Only house arrest for 5 activists till Sept 6: SC

Update: 2018-08-29 18:30 GMT

New Delhi/ Pune: The Pune police's bid for immediate custody of the five human rights activists arrested on Tuesday for alleged "Maoist links" was on Wednesday halted by the Supreme Court, which ordered that they be kept under house arrest till September 6. The interim relief for the five, which spared them the prospect of being sent to jail or police custody for now, came on a day of multiple court battles after the nationwide crackdown on activists.

The Supreme Court's urgent hearing on Wednesday was in response to a plea by historian Romila Thapar and four human right activists against the arrests that sparked outrage from human rights defenders and Opposition leaders. "It (apex court order) is good news.
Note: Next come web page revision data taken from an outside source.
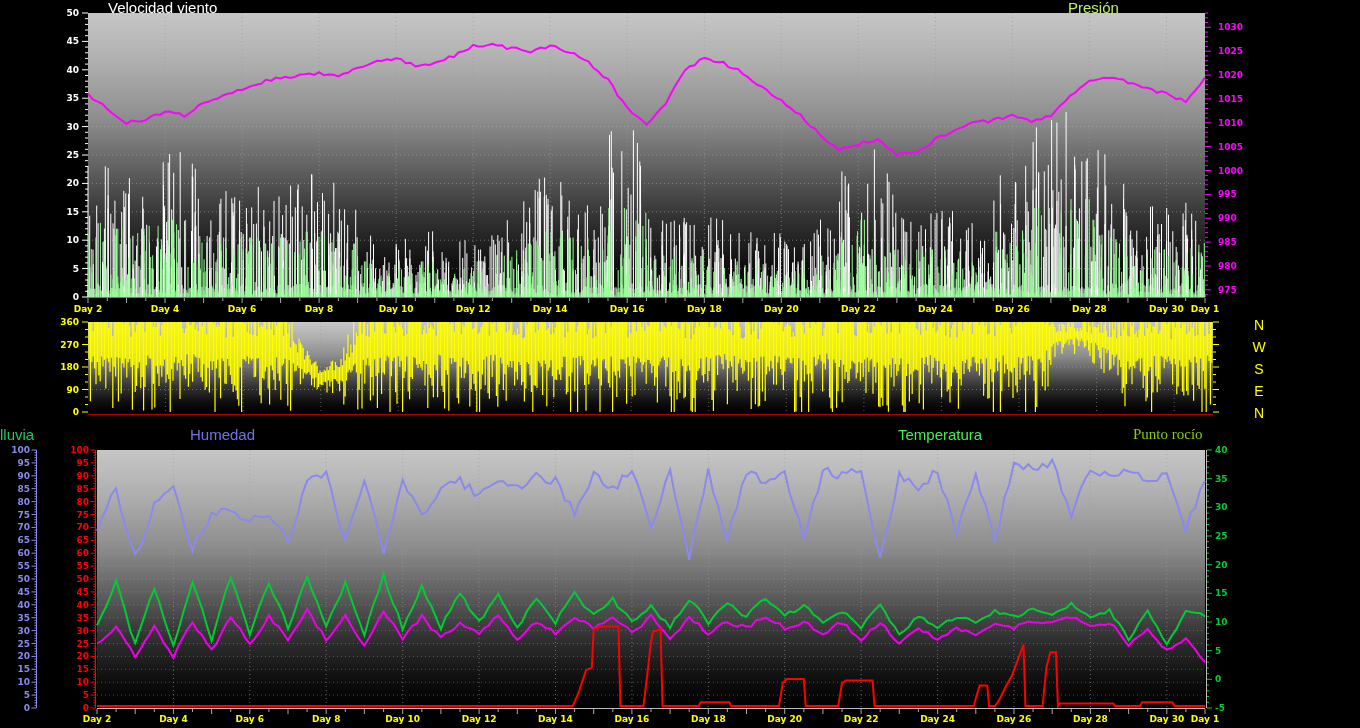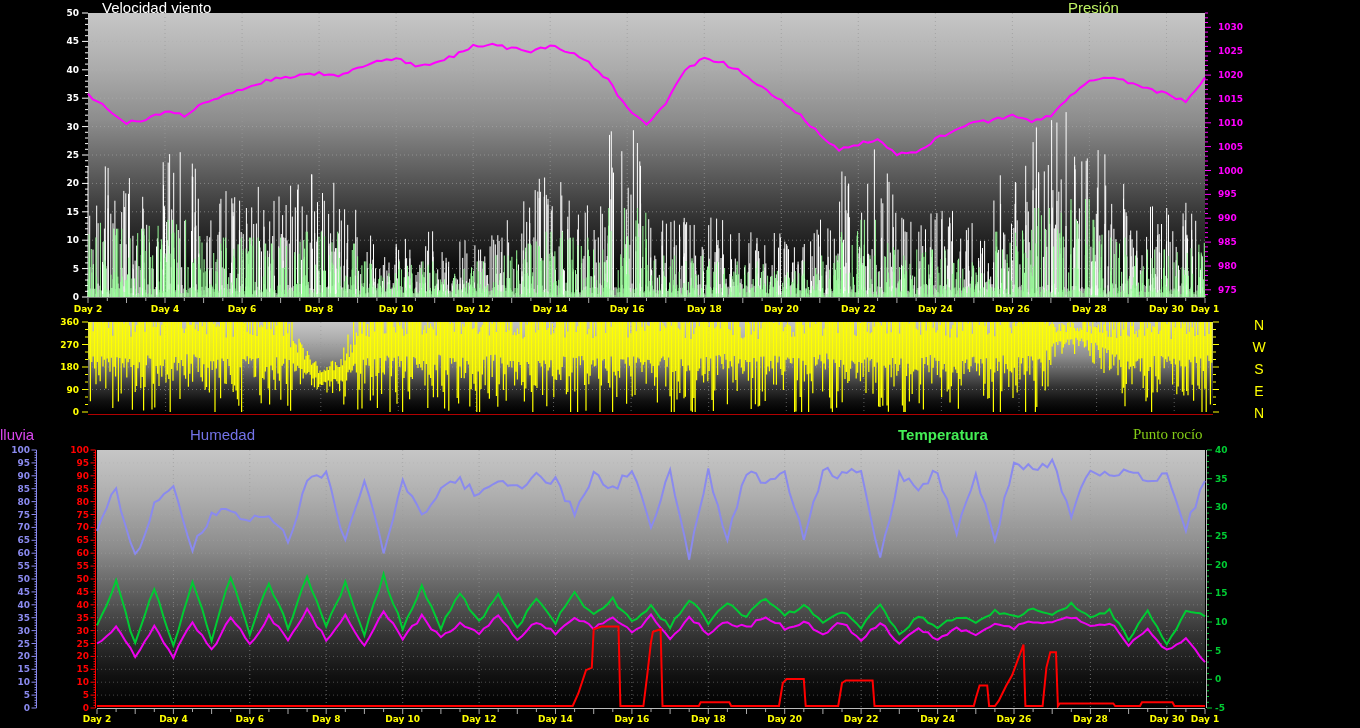--- a/index.html
+++ b/index.html
@@ -6,7 +6,7 @@
   #screen{position:relative;width:1360px;height:728px;background:#000;overflow:hidden;
           font-family:"Liberation Sans","DejaVu Sans",sans-serif;}
   .hdr{position:absolute;font-size:15px;white-space:nowrap;}
-  .wind-title{left:102px;top:-1px;color:#ffffff;}
+  .wind-title{left:108px;top:-1px;color:#ffffff;}
   .main-title{left:497px;top:-1px;color:#ffff00;}
   .pressure-title{left:1068px;top:-1px;color:#bef264;}
   .rain-title{left:0px;top:426px;color:#d946ef;}

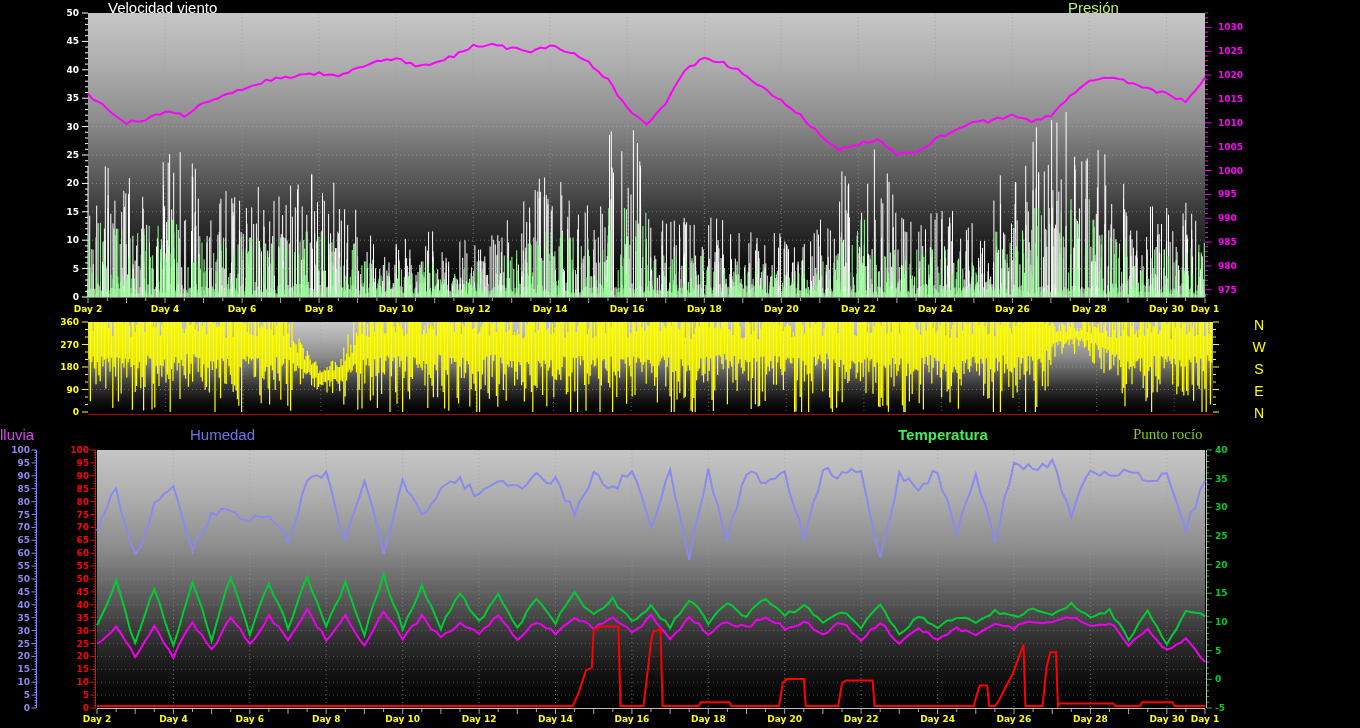--- a/index.html
+++ b/index.html
@@ -9,7 +9,7 @@
   .wind-title{left:108px;top:-1px;color:#ffffff;}
   .main-title{left:497px;top:-1px;color:#ffff00;}
   .pressure-title{left:1068px;top:-1px;color:#bef264;}
-  .rain-title{left:0px;top:426px;color:#d946ef;}
+  .rain-title{left:0px;top:426px;color:#22c55e;}
   .humidity-title{left:190px;top:426px;color:#7373e8;}
   .temperature-title{left:898px;top:426px;color:#44ee55;font-weight:bold;}
   .dewpoint-title{left:1133px;top:426px;color:#84cc16;font-family:Liberation Serif, serif;}

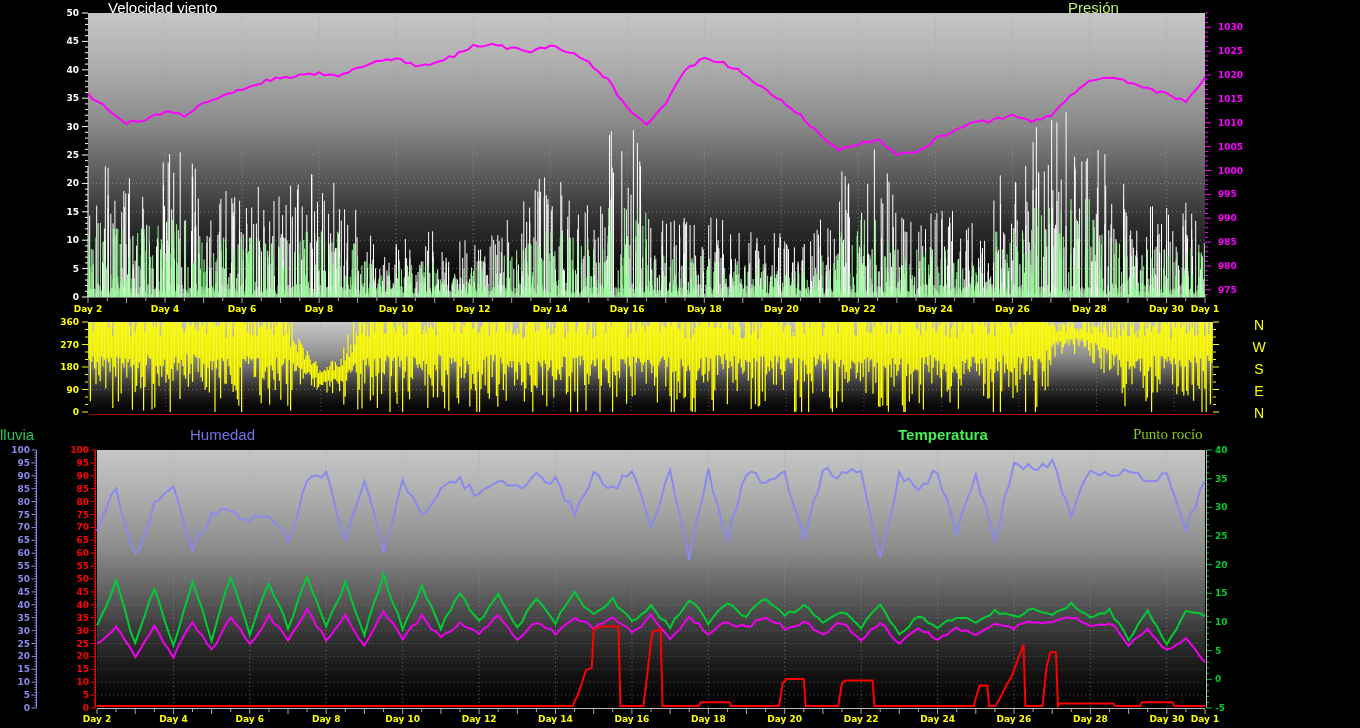--- a/index.html
+++ b/index.html
@@ -11,7 +11,7 @@
   .pressure-title{left:1068px;top:-1px;color:#bef264;}
   .rain-title{left:0px;top:426px;color:#22c55e;}
   .humidity-title{left:190px;top:426px;color:#7373e8;}
-  .temperature-title{left:898px;top:426px;color:#44ee55;font-weight:bold;}
+  .temperature-title{left:898px;top:426px;color:#44ee55;}
   .dewpoint-title{left:1133px;top:426px;color:#84cc16;font-family:Liberation Serif, serif;}
   .compass{position:absolute;left:1249px;top:314px;width:20px;text-align:center;
            color:#ffff00;font-size:14px;line-height:22px;}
The arrests are a clear case of political witch hunt," said lawyer-activist Hasina Khan.

The Supreme Court questioned Maharashtra Police's move to arrest these activists nine months after the incident and said that all of them were reputed citizens and "stifling the dissent" was not good. "Dissent is the safety valve of democracy and if you don't allow these safety valves, the pressure cooker will burst," the Bench, headed by Chief Justice of India (CJI) Dipak Misra and also comprising Justices A M Khanwilkar and D Y Chandrachud, said in a packed courtroom.

"Nine months after Bhima-Koregaon, you go and arrest these people," the Bench observed, while taking serious note of Maharashtra's plea that they were arrested in pursuance of an FIR. The Pune police had on Tuesday raided prominent activists in several states and arrested five of them — poet Varavara Rao in Hyderabad, lawyer and trade unionist Sudha Bhardwaj in Faridabad, civil liberties activist Gautam Navalakha in Delhi and activists Vernon Gonsalves and Arun Ferreira in Mumbai and Chhattisgarh.

The raids were carried out as part of a probe into the Elgar Parishad conclave held in Koregaon-Bhima near Pune on December 31, 2017, which had allegedly triggered violence the next day. Shortly after the apex court order, a Pune court directed the city police to send Rao, Ferreira and Gonsalves, who were taken to that city late on Tuesday night, to their homes. Senior Advocate Abhishek Manu Singhvi, who appeared for the petitioners, said that the nationwide raids and the arrests made by Maharashtra Police nine months after registration of the FIR have had a "chilling effect" on the personal life and liberty of citizens having dissenting voice.